• [TASK PROMPT]: Would you copy, word for word, each line from the one with "[1075,131,1166,152] analsysis, ->" to the end of the listing below, skipping all pictures?

╭─ DATA FOR THE TASK

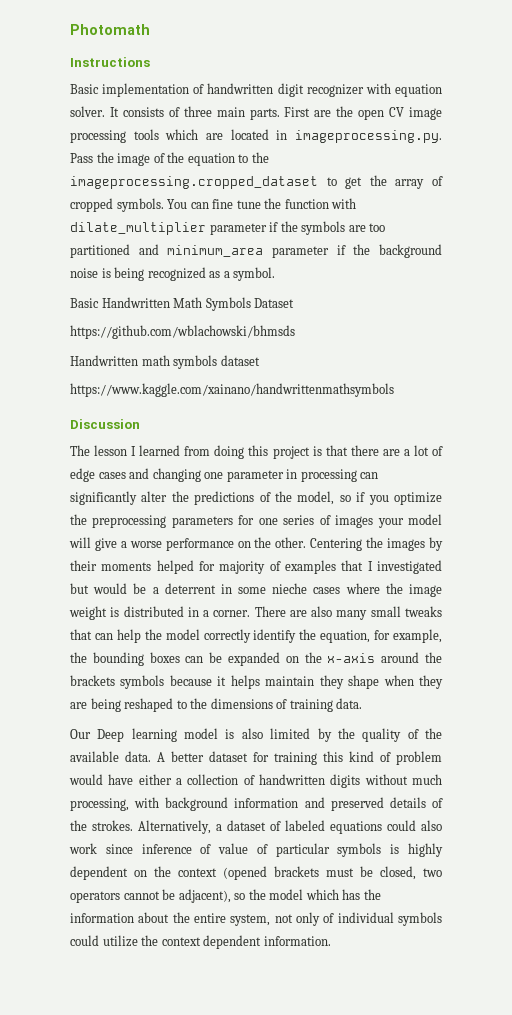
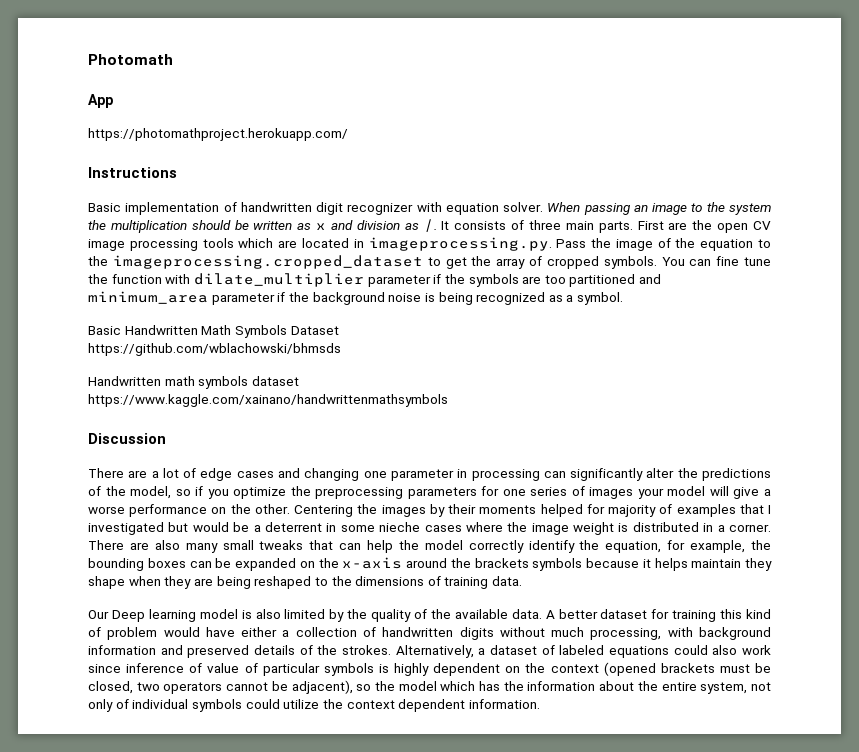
(150, 29) none -> [88,94,113,108] [88,128,348,141] // App // https://photomathproject.herokuapp.com/
(105, 111) none -> [547,202,771,215] [88,219,437,233] When passing an image to the system the multiplication should be written as x and division as /.
[70,445,379,459] The lesson I learned from doing this project is that there -> [88,468,124,478] There

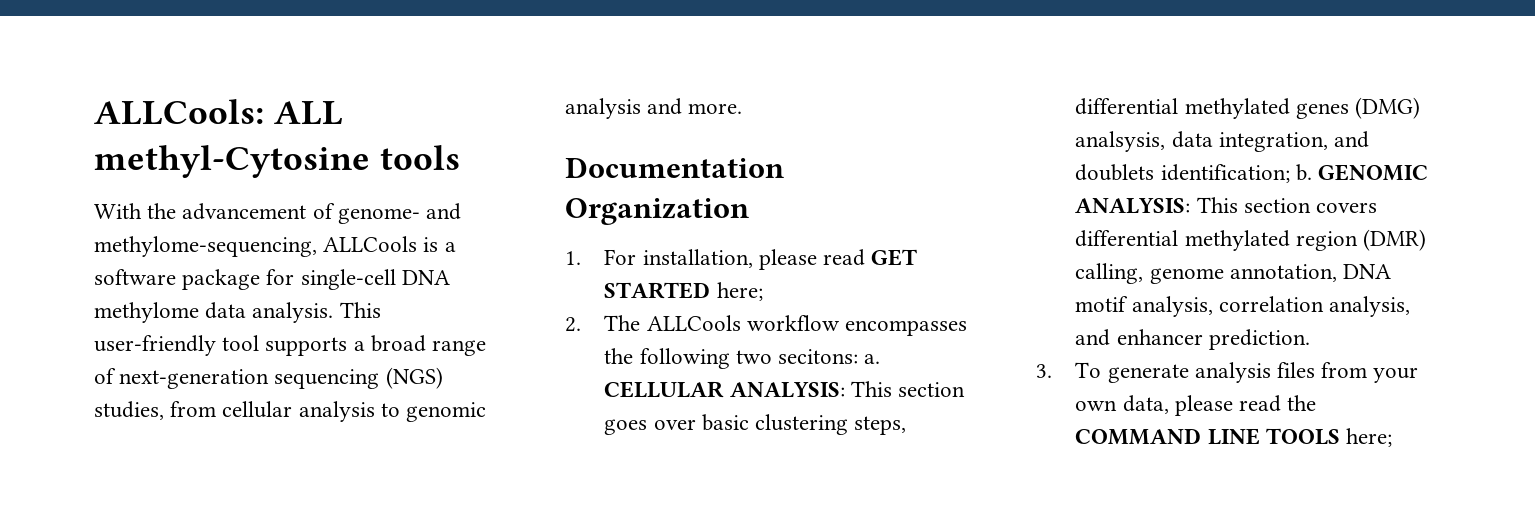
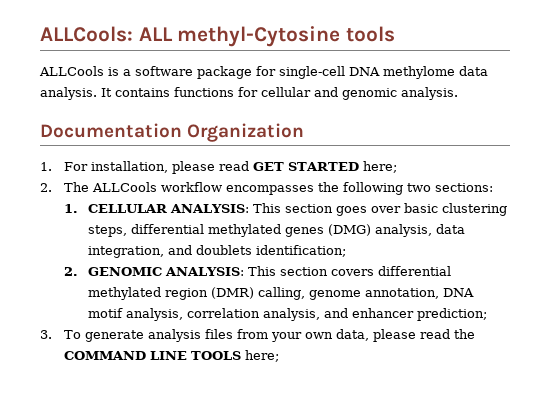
[94,203,462,224] [94,236,317,257] With the advancement of genome- and methylome-sequencing, -> (396, 34) none
[339,302,381,318] [94,335,487,356] [94,367,443,389] [94,401,487,422] [565,98,743,119] This user-friendly tool supports a broad range of next-generation sequencing (NGS) studies, from cellular analysis to genomic analysis and more. -> [101,87,458,100] It contains functions for cellular and genomic analysis.
[777,349,881,364] secitons: a. -> [435,183,494,192] [64,204,79,213] sections: // 1.
[1075,131,1166,152] analsysis, -> [375,224,433,237] analysis,
[1295,164,1312,181] b. -> [64,267,79,276] // 2.
[1208,329,1310,350] prediction. -> [417,308,488,321] prediction;

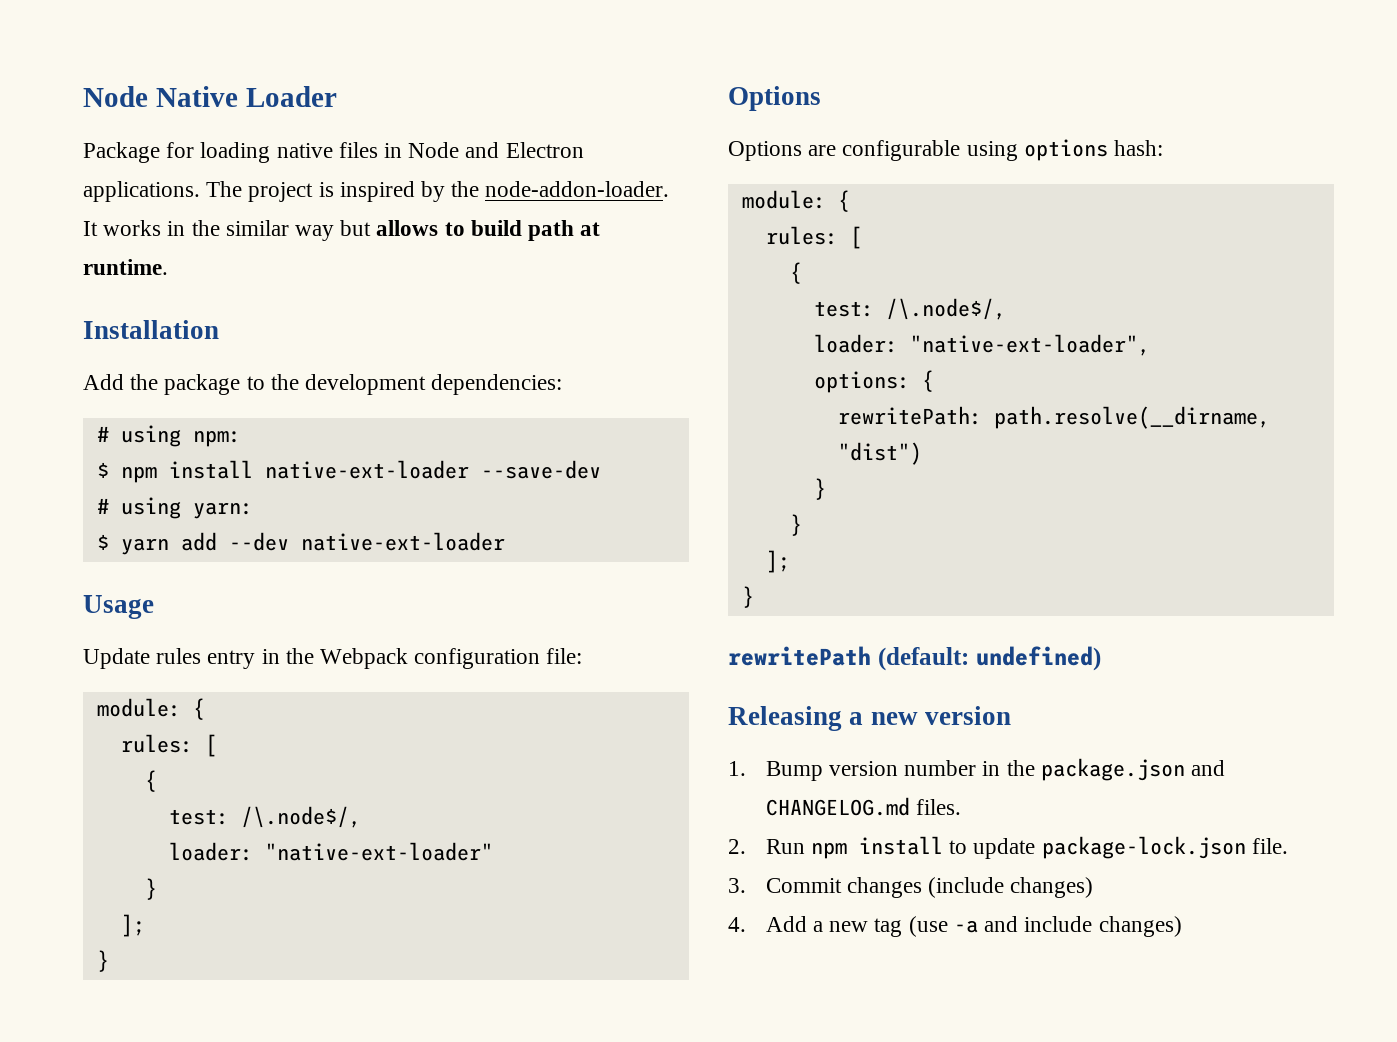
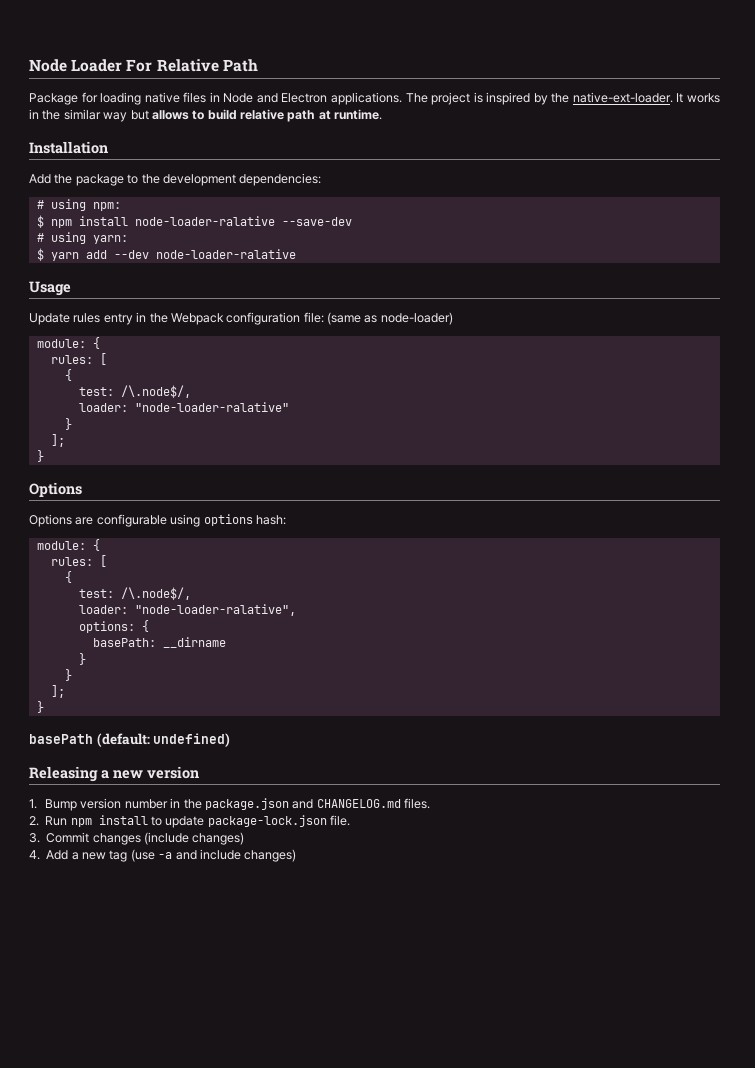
[83,86,238,107] Node Native -> [29,59,67,72] Node
(337, 96) none -> [126,59,258,72] For Relative Path
[485,181,670,197] node-addon-loader. -> [572,92,673,103] native-ext-loader.
(522, 228) none -> [240,109,284,120] relative
[264,460,469,479] native-ext-loader -> [134,216,275,226] node-loader-ralative
[300,532,505,551] native-ext-loader -> [155,249,296,259] node-loader-ralative
[96,698,205,720] [120,734,217,757] [144,770,157,792] [168,806,361,828] [168,842,493,861] // module: { // rules: [ // { // test: /\.node$/, // loader: "native-ext-loader" -> [327,312,453,325] [36,337,100,349] [50,353,107,365] [64,369,72,381] [78,385,191,398] [78,402,289,412] (same as node-loader) // module: { // rules: [ // { // test: /\.node$/, // loader: "node-loader-ralative"
[909,334,1150,356] "native-ext-loader", -> [134,604,296,616] "node-loader-ralative",
[837,406,1270,429] [837,442,922,465] rewritePath: path.resolve(__dirname, "dist") -> [92,637,226,648] basePath: __dirname
[728,646,871,666] rewritePath -> [29,734,93,744] basePath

╰─

• [RESULT FOR THIS EXERCISE]:
[1075,131,1166,152] analsysis, -> [375,224,433,237] analysis,
[1295,164,1312,181] b. -> [64,267,79,276] // 2.
[1208,329,1310,350] prediction. -> [417,308,488,321] prediction;

[83,86,238,107] Node Native -> [29,59,67,72] Node
(337, 96) none -> [126,59,258,72] For Relative Path
[485,181,670,197] node-addon-loader. -> [572,92,673,103] native-ext-loader.
(522, 228) none -> [240,109,284,120] relative
[264,460,469,479] native-ext-loader -> [134,216,275,226] node-loader-ralative
[300,532,505,551] native-ext-loader -> [155,249,296,259] node-loader-ralative
[96,698,205,720] [120,734,217,757] [144,770,157,792] [168,806,361,828] [168,842,493,861] // module: { // rules: [ // { // test: /\.node$/, // loader: "native-ext-loader" -> [327,312,453,325] [36,337,100,349] [50,353,107,365] [64,369,72,381] [78,385,191,398] [78,402,289,412] (same as node-loader) // module: { // rules: [ // { // test: /\.node$/, // loader: "node-loader-ralative"
[909,334,1150,356] "native-ext-loader", -> [134,604,296,616] "node-loader-ralative",
[837,406,1270,429] [837,442,922,465] rewritePath: path.resolve(__dirname, "dist") -> [92,637,226,648] basePath: __dirname
[728,646,871,666] rewritePath -> [29,734,93,744] basePath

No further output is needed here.